Moles may take different shapes or sizes. Some may appear round, while others may appear oval. Still, some may be raised and others flat. Most moles appear as small dark brown spots on the skin. Abnormal moles, new moles or changes to existing moles should be examined by a physician to determine if it is cancerous. If you notice any of the possible symptoms of melanoma or other forms of skin cancer (new skin growth, changes to existing skin growths or sores that do not heal) consult a physician immediately.

ABCDE

This is a rule used to help determine if a mole or skin growth may be cancerous. 'A' stands for asymmetrical, 'B' for border irregularities, 'C' for color, 'D' for diameter and 'E' for evolving. Most melanomas are asymmetrical, have notches in their borders, have several hues of colors, are larger than 6mm in diameter and change, or evolve, over time.

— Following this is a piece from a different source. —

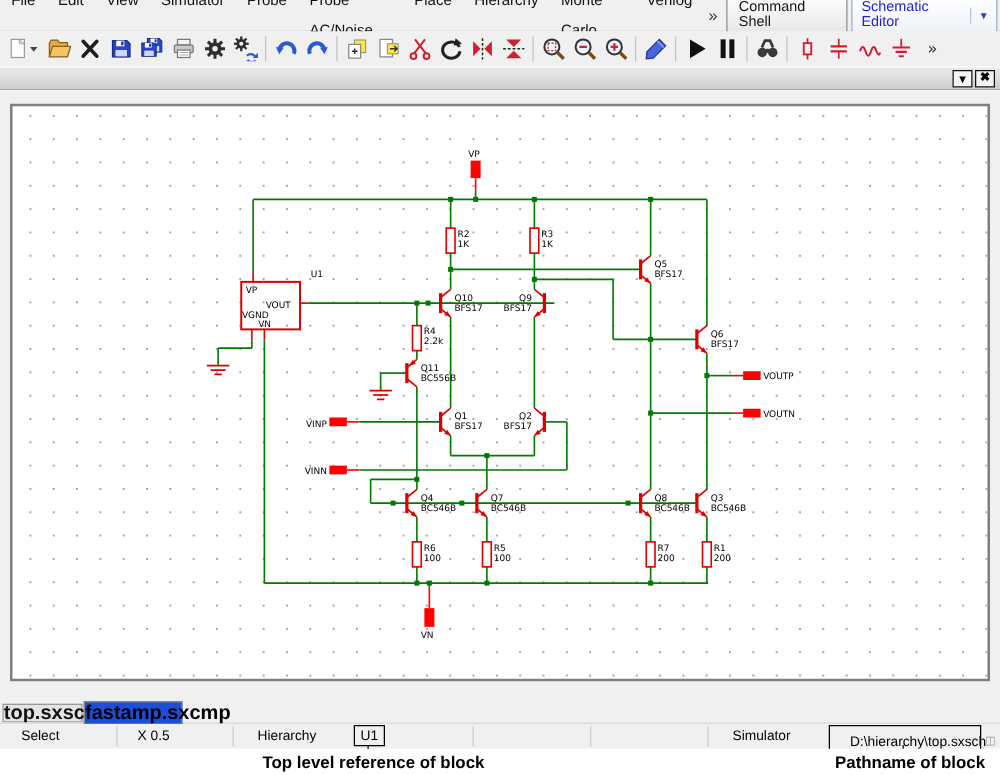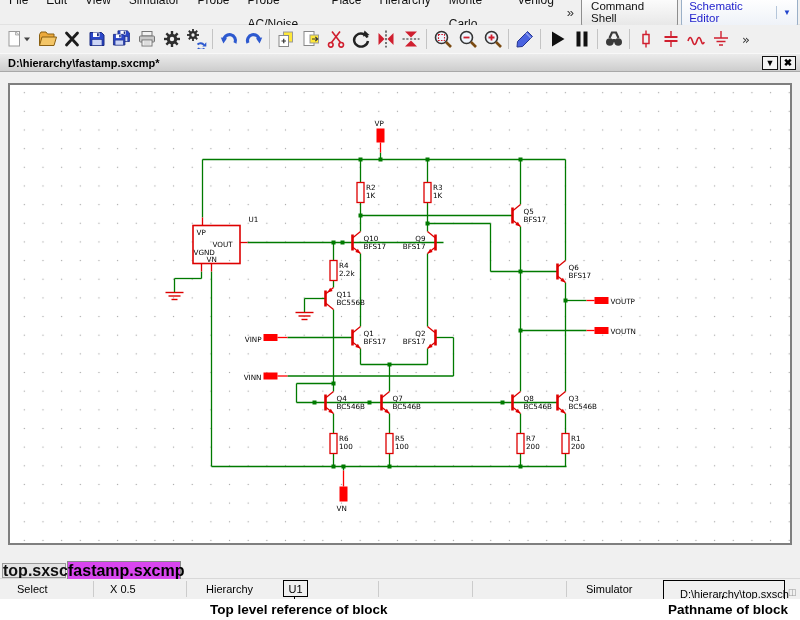"D:\hierarchy\fastamp.sxcmp*" span { html: <span>D:\hierarchy\fastamp.sxcmp*</span> -> none }
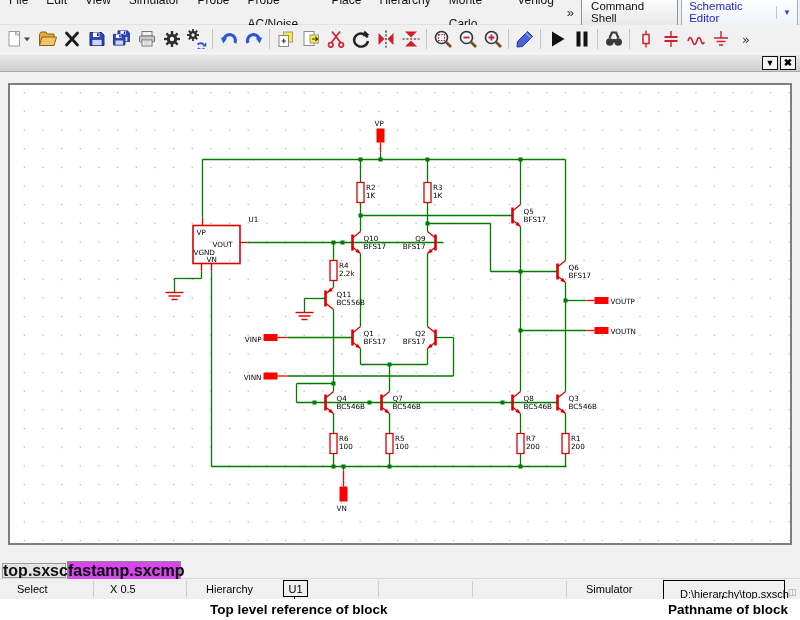"fastamp.sxcmp" #tab-1 { background: #d946ef -> #1d4ed8; width: 114px -> 79px }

If you notice any of these indications in a new or existing mole, consult a physician immediately. However, not all cancerous moles or skin growths have these features. Melanomas may be symmetrical, have normal borders, uniform in color and smaller than 6mm in diameter. It is best to have any abnormal or suspicious moles, or moles that change in any way, checked by a physician.

Make a List of Questions

You probably have a lot of questions about moles, melanoma and skin cancer in general. Make sure that you write down all of your questions so that you do not forget any of them during your appointment. A physician is the best resource for more information relating to moles and skin cancer so be sure to take advantage of the opportunity to have your questions answered and concerns addressed.

If you are visiting a dermatologist to have a mole removed for cosmetic reasons, it may be worthwhile to ask about methods for covering up embarrassing moles. This is usually a cheaper option in the short-term, but may end up costing more than having the mole removed completely. Discuss all possibilities with the dermatologist.

Cancerous moles must be removed immediately. Subsequent appointments may be scheduled to check for cancer in other areas of the body as a precaution. Be sure to ask the doctor if there is anything you can do to prevent future cancerous moles.